The doctor, psychiatrist, or psychologist may recommend conduct therapy, drugs, or a combination of both. The therapy aims to alleviate symptoms of fear and anxiety and to help people control their responses to their phobia object.


The following medications are effective for the treatment of phobias.

Beta blockers: These can help reduce the physical signs of anxiety that can accompany a phobia.

Side effects may include an upset stomachfatigue, insomnia, and cold fingers.

Antidepressants: Inhibitors of serotonin reuptake (SSRIs) are widely prescribed for people with phobias. We affect brain serotonin levels, and this can lead to better moods.

Initially, SSRIs can cause nausea, sleeping problems and headaches.

If the SSRI does not succeed, a monoamine oxidase inhibitor (MAOI) may be prescribed by your doctor for social phobia. People on an MAOI may need to avoid those types of food. Initially, side effects may include dizziness, an irritated stomach, restlessness, headaches, and insomnia.

Additionally, taking a tricyclic antidepressant (TCA), such as clomipramine, or anafranil, was found to improve symptoms of phobia. Sleepiness, blurred vision, constipation, urination problems, irregular heartbeat, dry mouth, and tremors can be the main side effects.

Tranquilizers: Benzodiazepines are an example of a tranquilizer for a phobia. Those can help to alleviate the symptoms of anxiety. The sedatives should not be given to people with a history of alcohol dependence.

Behavioral therapy

There are a variety of methods for treating a phobia with therapy.

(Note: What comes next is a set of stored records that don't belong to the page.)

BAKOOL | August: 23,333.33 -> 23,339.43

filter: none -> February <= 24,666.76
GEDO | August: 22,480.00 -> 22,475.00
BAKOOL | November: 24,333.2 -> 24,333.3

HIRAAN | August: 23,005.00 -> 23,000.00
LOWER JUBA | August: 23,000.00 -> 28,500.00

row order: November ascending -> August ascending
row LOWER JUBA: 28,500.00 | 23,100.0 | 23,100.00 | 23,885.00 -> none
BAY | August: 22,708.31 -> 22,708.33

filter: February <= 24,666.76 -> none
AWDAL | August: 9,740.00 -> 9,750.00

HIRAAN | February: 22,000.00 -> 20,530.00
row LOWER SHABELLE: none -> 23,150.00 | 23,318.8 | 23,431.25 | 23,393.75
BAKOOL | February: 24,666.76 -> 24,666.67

Desensitization therapy, or relaxation therapy: It may help people with a phobia improve their reaction to fear. Over a series of escalating steps, they are gradually exposed to the cause of their phobia. A person with aerophobia, or a fear of flying on an airplane, for example, may take the following steps under guidance:

  1. They will first think about flying.
  2. The therapist will have them look at pictures of planes.
  3. The person will go to an airport.
  4. They will escalate further by sitting in a practice simulated airplane cabin.
  5. Finally, they will board a plane.

Cognitive behavioral therapy ( CBT): The physician, therapist, or psychologist helps the individual with a phobia learn new ways to interpret and respond to the cause of their phobia. This may promote coping. Most significantly, CBT will help a person who is experiencing phobia to control their own thoughts and feelings.


Phobias can be an individual’s source of genuine and continued distress. In most cases, however, they are treatable, and the source of fear is very often avoidable.

When you have a phobia you should never be afraid to seek assistance. The Anxiety and Depression Association of America (ADAA) offers a useful resource to locate a therapist. We also deliver a variety of discussions about how to conquer common phobias.

Chukwuebuka Martins

Chukwuebuka MartinsĀ is a writer, researcher, and health enthusiast who specializes in human physiology. He takes great pleasure in penning informative articles on many aspects of physical wellness, which he then thoroughly enjoys sharing to the general public.